As a preparation measure against a potential ecological catastrophe, the Norwegian government, the Nordic Genetic Resource Center, and the Global Crop Diversity Trust have created the Svalbard Global Seed Vault on the island of Spitsbergen in the Artic Svalbard archipelago. However, in this Global Seed Vault, there are 1,165,041 seed varieties currently being stored to safeguard plant biodiversity as a measure to protect the future of human food supplies.[4] This excludes other plants with ecological value or other cultural value outside of agriculture.
This absence of non-agricultural plants in our current doomsday preparations is felt deeply in Jadwiga Subczyńska’s Marsquakes, which speculates about potential life on mars. Set in a vision of the future without diverse flora, the work explores how digital plants could fulfil this human need. The scarcity of botanical diversity is also pervasive in Tuana Inhan’s House Humans. The video and karaoke installation speculate on the fetishization of house plants as a human coping mechanism to deal with a world where the consequences of our social, environmental, and global crises persist.

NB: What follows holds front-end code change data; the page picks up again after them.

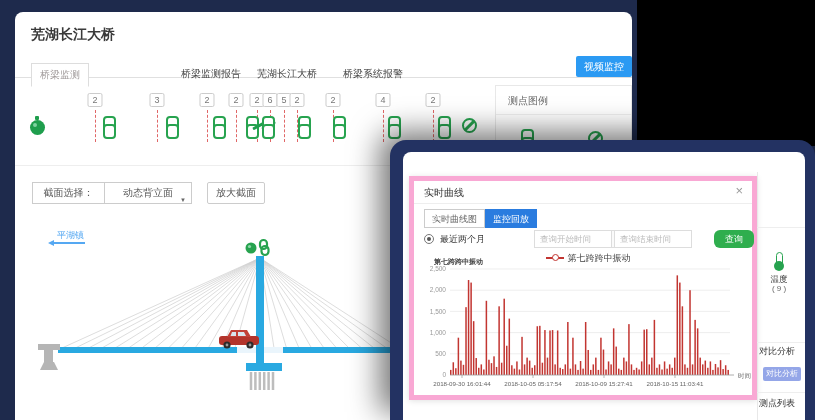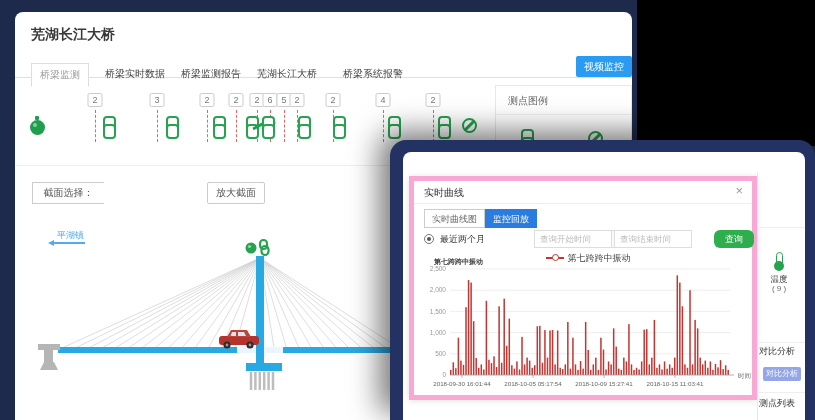--- a/index.html
+++ b/index.html
@@ -105,21 +105,20 @@
 </head>
 <body>
 
 <div class="black-corner"></div>
 
 <div class="main-window">
   <div class="mw-title">芜湖长江大桥</div>
 
   <div class="mw-tabbar">
       <div class="mtab active" style="left: 16px;">桥梁监测</div>
-      <div class="mtab" style="left: 82px;">桥梁实时数据</div>
       <div class="mtab" style="left: 158px;">桥梁监测报告</div>
       <div class="mtab" style="left: 234px;">芜湖长江大桥</div>
       <div class="mtab" style="left: 320px;">桥梁系统报警</div>
     </div>
   <div class="video-btn">视频监控</div>
 
   <div class="sensor-strip">
       <div class="badge" style="left: 80px;">2</div>
       <div class="dashline" style="left: 80px;"></div>
       <div class="badge" style="left: 142px;">3</div>
@@ -153,20 +152,24 @@
       <div class="chain" style="left: 318px;"></div>
       <div class="chain" style="left: 373px;"></div>
       <div class="chain" style="left: 423px;"></div>
       <div class="noentry" style="left: 447px;"></div>
     </div>
 
   <div class="hr-light"></div>
 
   <div class="section-controls">
     <div class="sec-label">截面选择：</div>
+    <div class="sec-select">
+      <span>动态背立面</span>
+      <span class="sec-caret">▼</span>
+    </div>
     <div class="sec-zoom">放大截面</div>
   </div>
 
   <div class="place-label">平湖镇</div>
   <div class="place-arrow"></div>
 
   <svg id="bridge-svg" class="bridge-svg" width="380" height="170" viewBox="0 0 380 170">
     <g id="cables">
         <line x1="230" y1="20" x2="32" y2="110" stroke="#cfcfcf" stroke-width="0.7"></line>
         <line x1="230" y1="20" x2="45.3" y2="110" stroke="#cfcfcf" stroke-width="0.7"></line>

These shifts in perspective are at the core of Our Bio-Tech Planet‘s investigations, as the program sets out to critically examine the relationship between humans and plants. This is something that Wallace has found most interesting in the curation of the exhibition stating, “Have you ever considered that, rather than grass being used for decoration and comfort by humans, that grass uses humans as a seed dissemination tactic to spread their presence across the globe? Other plants do this in the same way. Shifting our perspective creates endless possibilities…”
It is hard to tell what kind of future will emerge from these endless possibilities. However, the creativity emerging from Our Bio-Tech Planet asks us to both reflect on our all-too-human motivations and grow toward creating a vision of the future that explores what a more-than-human kinship could be.